Evading political extremism and fundamentalism

Soon after a mass conflict like war, there is a tendency of political extremism and sometimes fundamentalism to emerge. In a post conflict, society social fabric is fragile, people are traumatized and they become easy targets to these extreme and damaging forces. Soon after the WW 1, Germany faced such a situation and NAZIS could exploit the collective trauma experienced by the German people. The Taliban fundamentalists grabbed the power at the end of the Afghan conflict. Hence, there is an impending risk that we face today and the Democratic forces have an absolute responsibility to restore peace and justice system in the Country.
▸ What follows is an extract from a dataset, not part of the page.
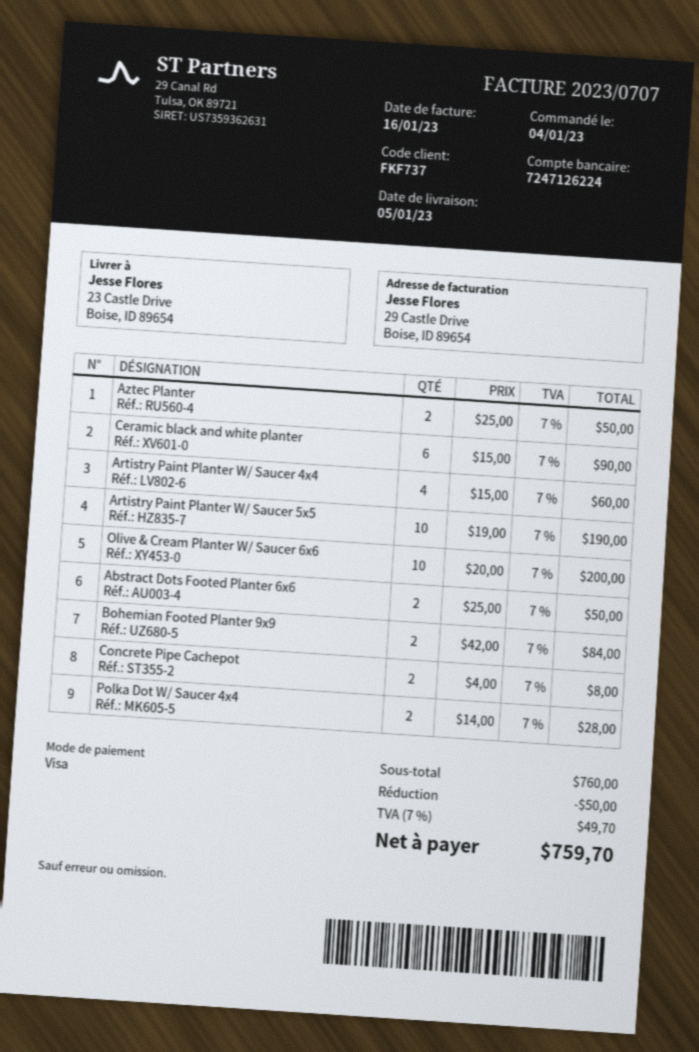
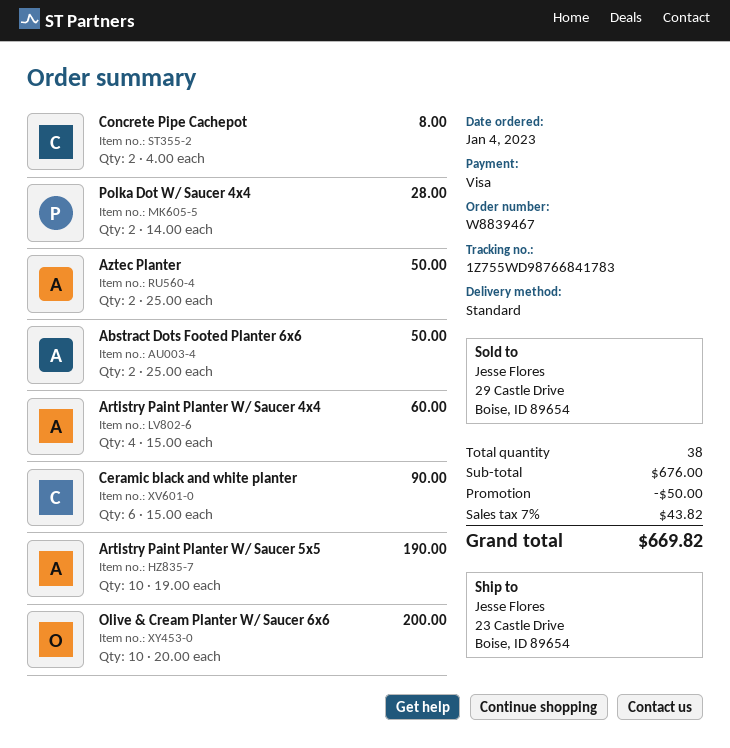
Bohemian Footed Planter 9x9: 2 x 42.00 = 84.00 -> none
subtotal: 760.00 -> 676.00
tax: 7% = 49.70 -> 7% = 43.82
total: 759.70 -> 669.82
Reconciliation and peace building

Reconciliation and peace building has become one of the top priorities that would ensure the triumph of Sri Lankans. Petty religious or racially based politics will damage the Nation beyond repair and it will soon open another conflict in the future. We have to learn from the past and rectify our errors, which damaged the racial harmony in Sri Lanka. People should take immediate and effective measures to reconcile, rehabilitate and reconstruct the war wrecked society.